Before-and-after change records ->
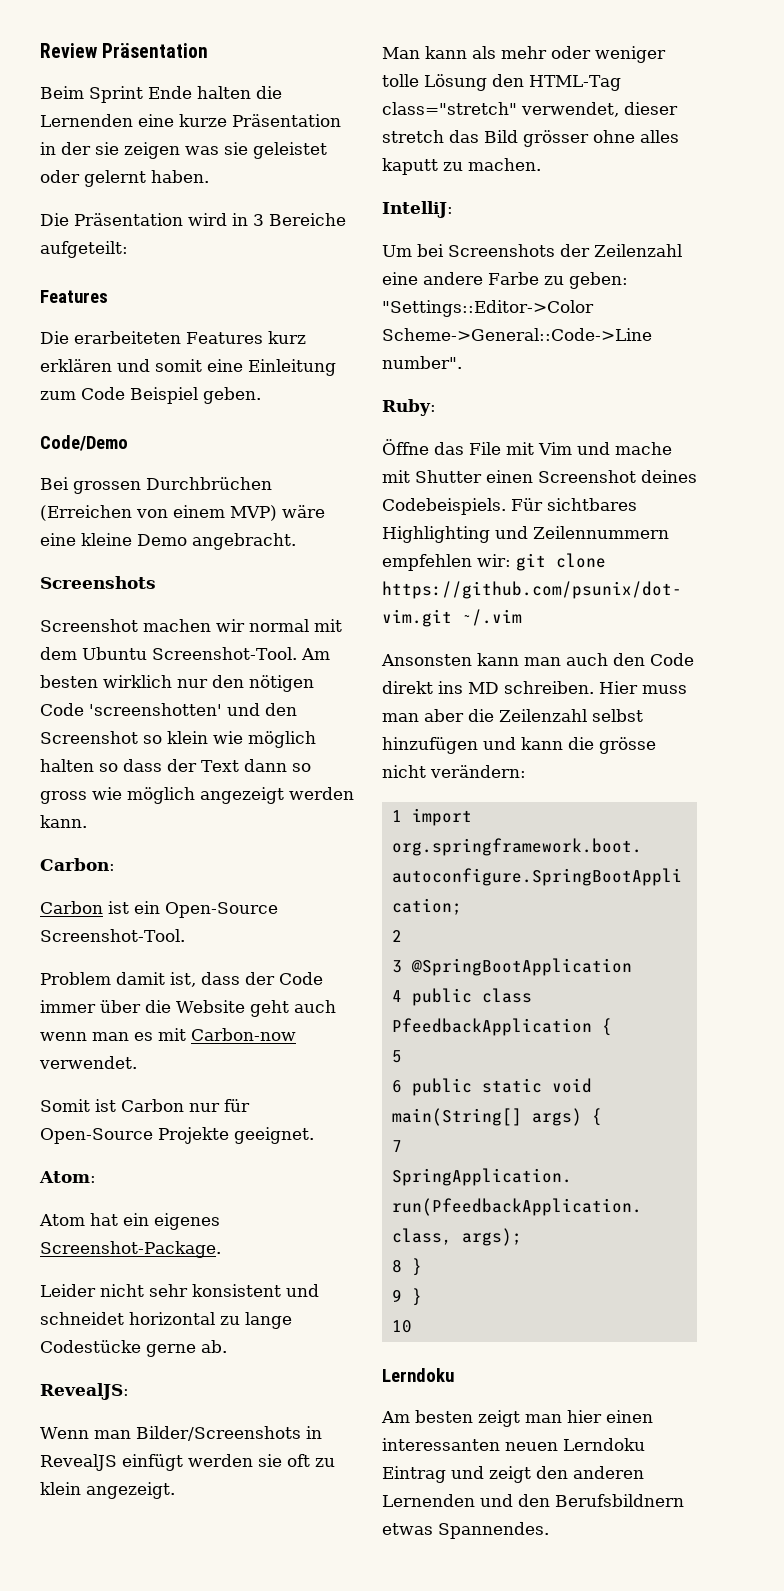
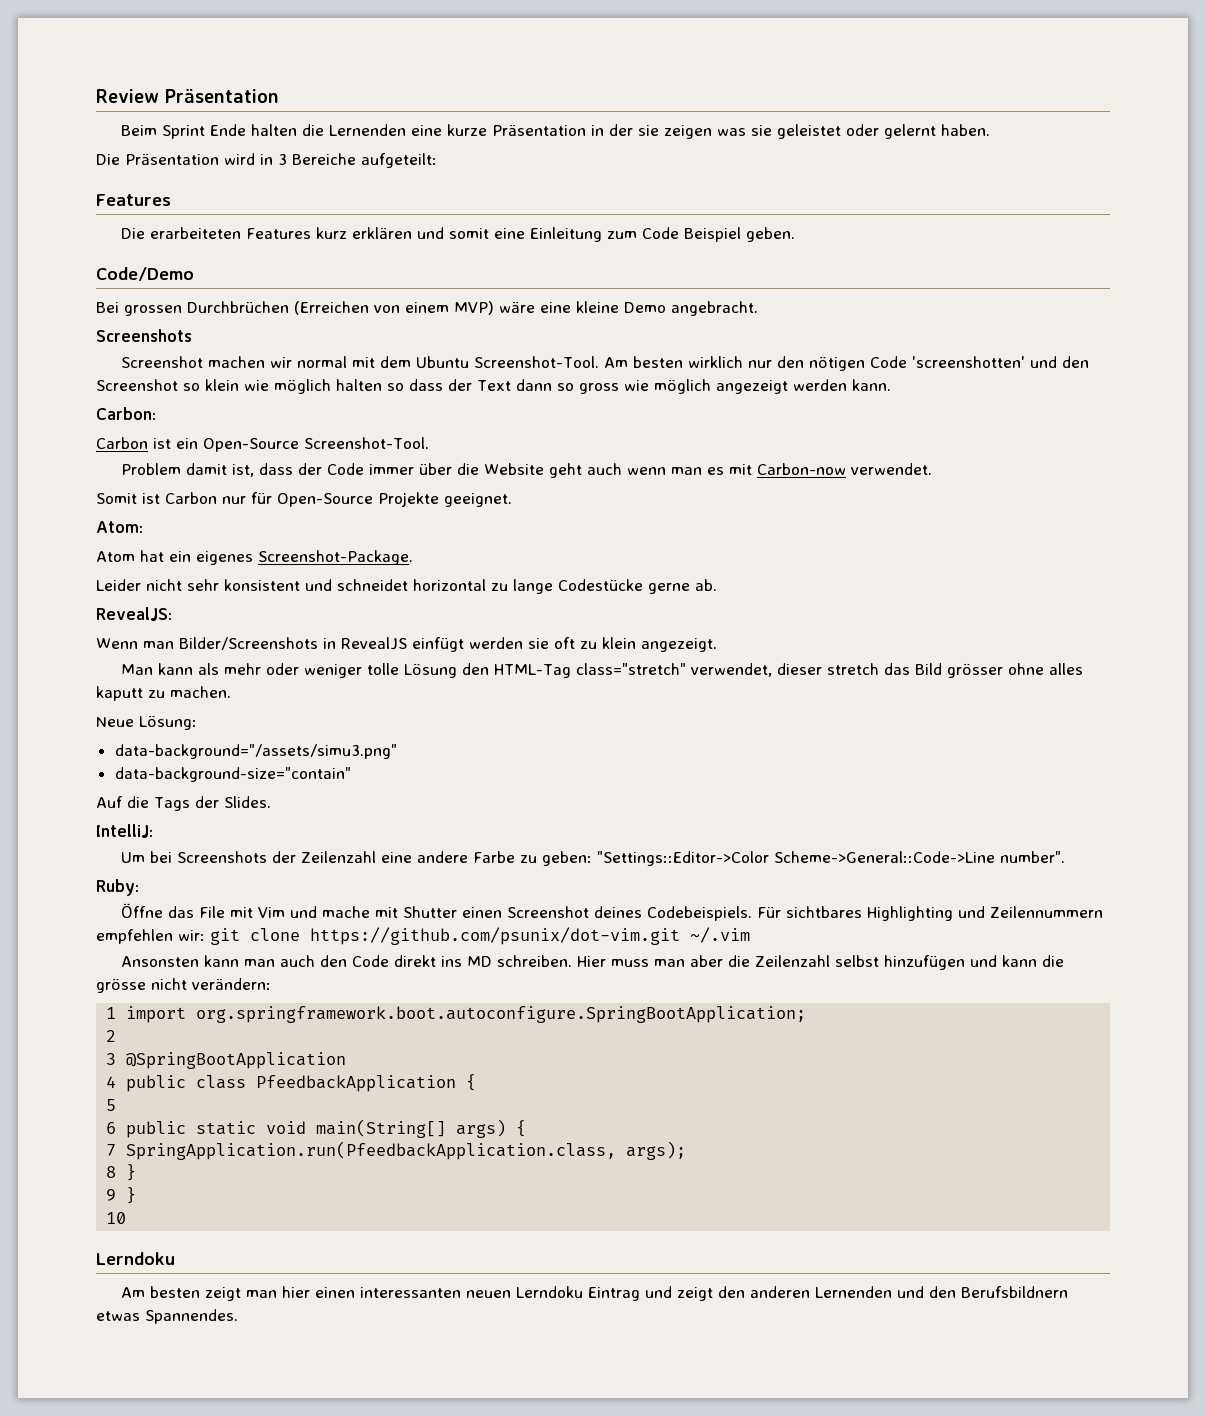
(541, 164) none -> [96,715,197,730] [114,744,397,759] [114,767,351,782] [96,796,271,811] // Neue Lösung: // data-background="/assets/simu3.png" // data-background-size="contain" // Auf die Tags der Slides.

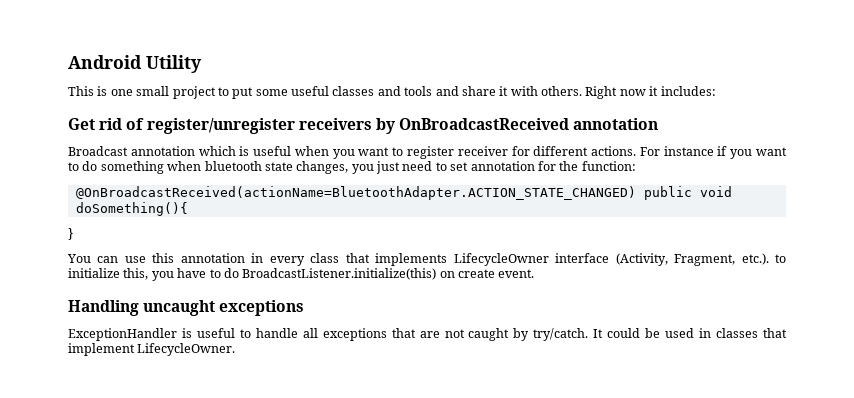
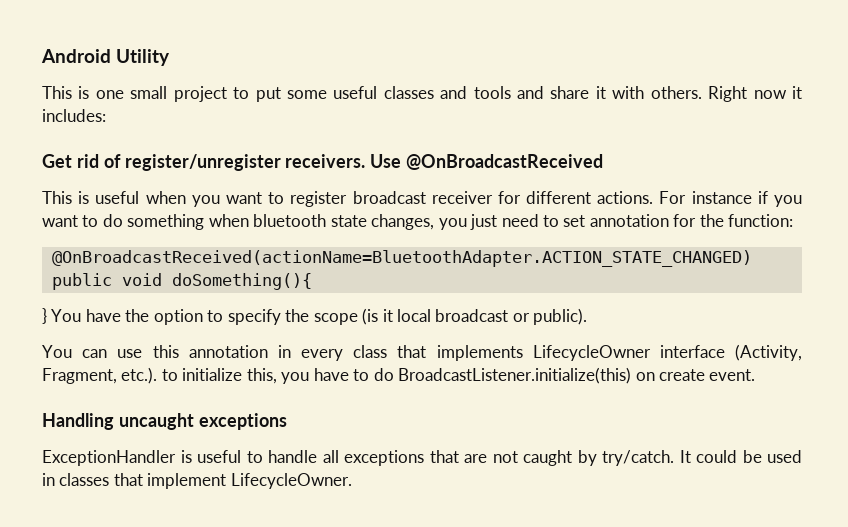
[298,118,659,134] [68,146,236,156] receivers by OnBroadcastReceived annotation // Broadcast annotation which -> [285,154,604,170] [42,191,72,204] receivers. Use @OnBroadcastReceived // This
(454, 152) none -> [352,191,426,204] broadcast
(73, 234) none -> [51,308,588,325] You have the option to specify the scope (is it local broadcast or public).

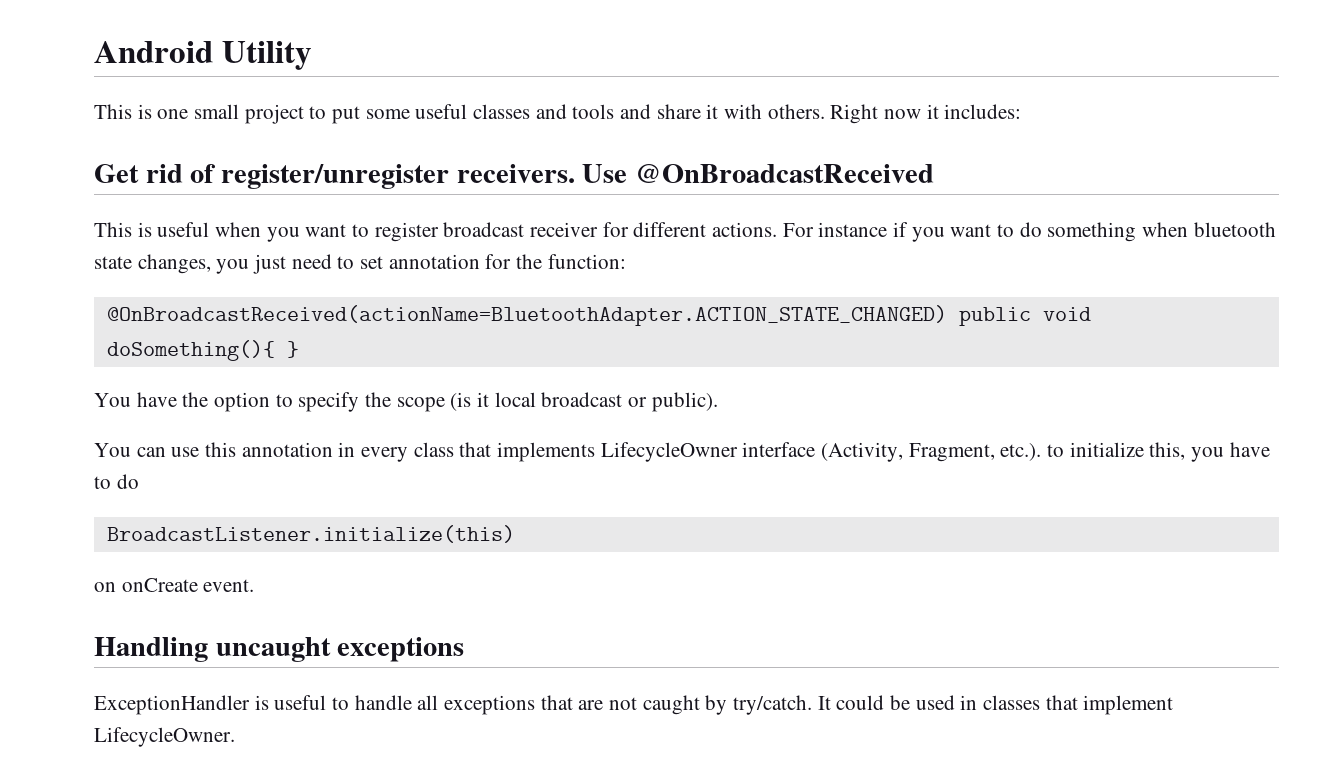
[42,308,47,324] // } -> [286,341,299,358] } //
(394, 374) none -> (139, 481) //
[635,369,706,381] on create -> [94,578,198,592] // on onCreate

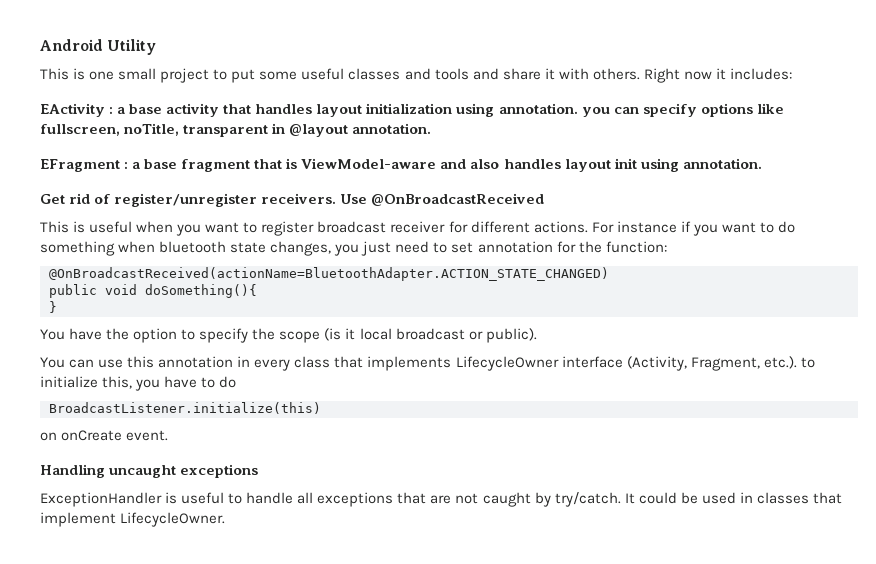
(1022, 111) none -> [40,103,784,117] [40,123,432,137] [40,158,762,172] // EActivity : a base activity that handles layout initialization using annotation. you can specify options like fullscreen, noTitle, transparent in @layout annotation. // EFragment : a base fragment that is ViewModel-aware and also handles layout init using annotation.
(947, 315) none -> (609, 274) //
(275, 350) none -> (257, 291) //

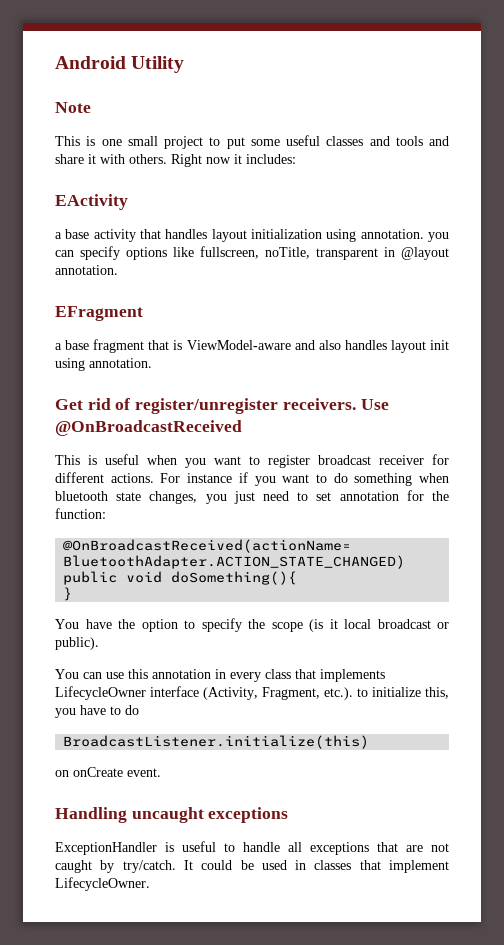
(157, 47) none -> [55,102,91,113] // Note
[109,107,114,114] : -> (128, 202) //
[124,162,129,169] : -> (143, 313) //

Action item -> Your reply should be one number: the count of lines above that hold the word "none".

Your response -> 8